=== Supplied data ===

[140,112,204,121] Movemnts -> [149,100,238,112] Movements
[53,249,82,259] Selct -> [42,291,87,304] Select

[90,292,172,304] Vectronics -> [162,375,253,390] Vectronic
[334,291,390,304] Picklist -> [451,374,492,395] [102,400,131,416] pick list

===
=== Supplied data ===

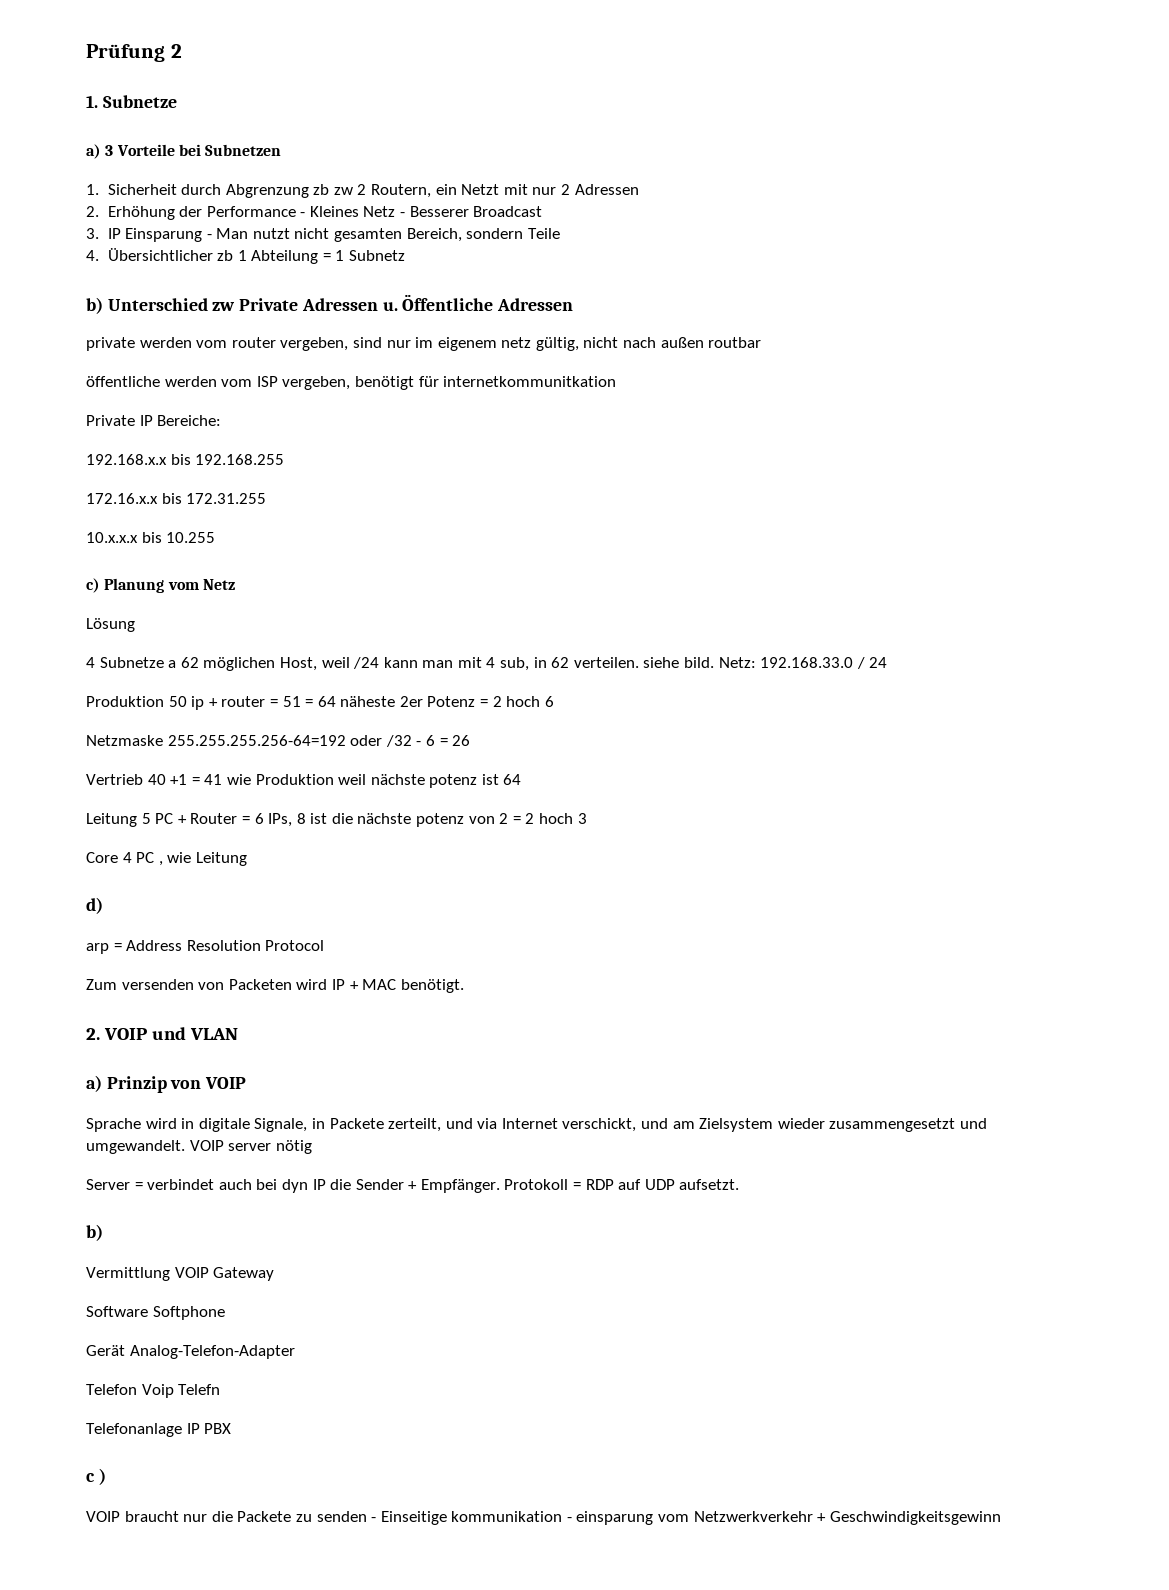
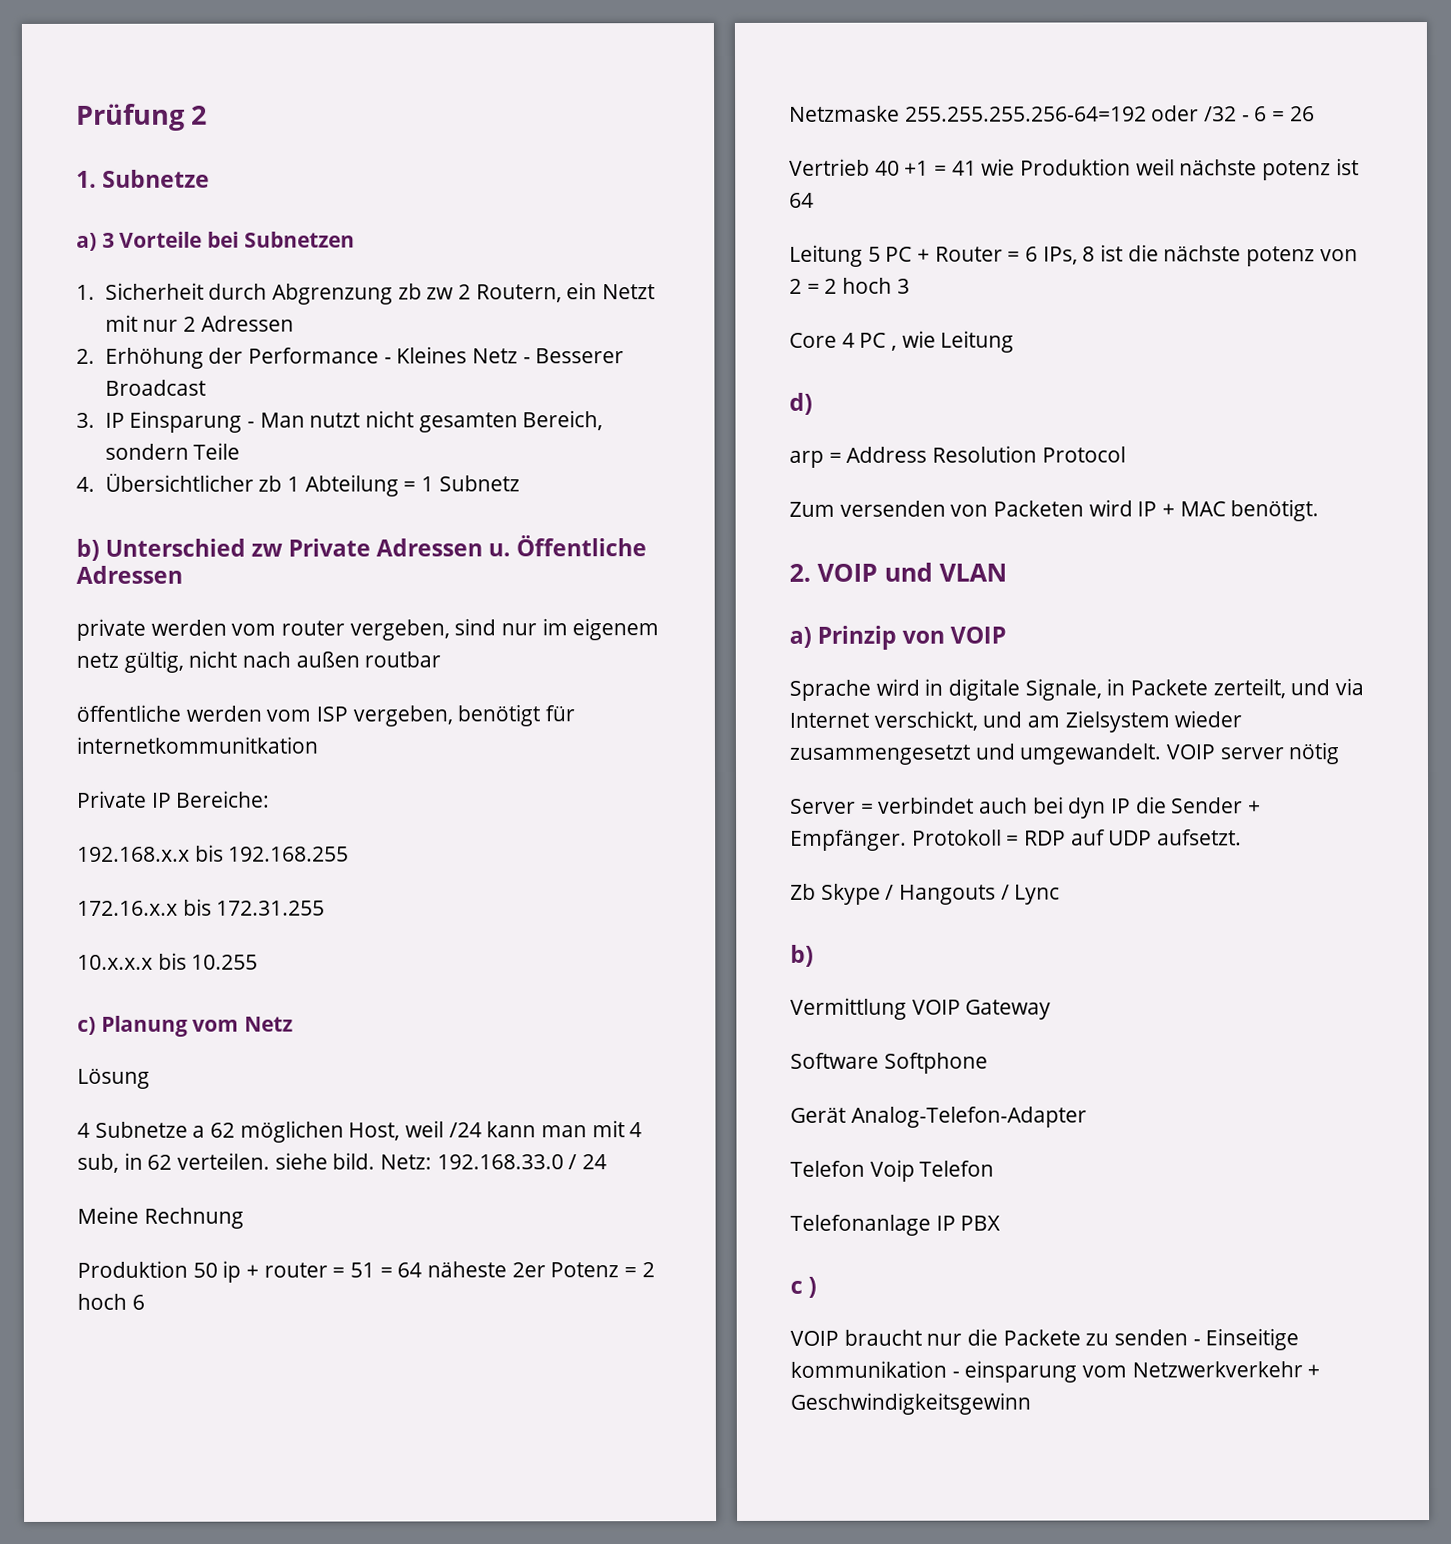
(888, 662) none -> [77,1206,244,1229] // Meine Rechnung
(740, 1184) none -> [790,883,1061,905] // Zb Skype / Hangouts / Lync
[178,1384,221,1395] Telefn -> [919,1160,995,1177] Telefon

===
=== Supplied data ===

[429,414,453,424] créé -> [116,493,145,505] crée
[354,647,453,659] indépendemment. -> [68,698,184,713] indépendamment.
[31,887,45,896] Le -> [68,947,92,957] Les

===

Print exactly the lines above from the one with "[140,112,204,121] Movemnts ->" to the one with "[334,291,390,304] Picklist ->", including both.

__The answer__.
[140,112,204,121] Movemnts -> [149,100,238,112] Movements
[53,249,82,259] Selct -> [42,291,87,304] Select

[90,292,172,304] Vectronics -> [162,375,253,390] Vectronic
[334,291,390,304] Picklist -> [451,374,492,395] [102,400,131,416] pick list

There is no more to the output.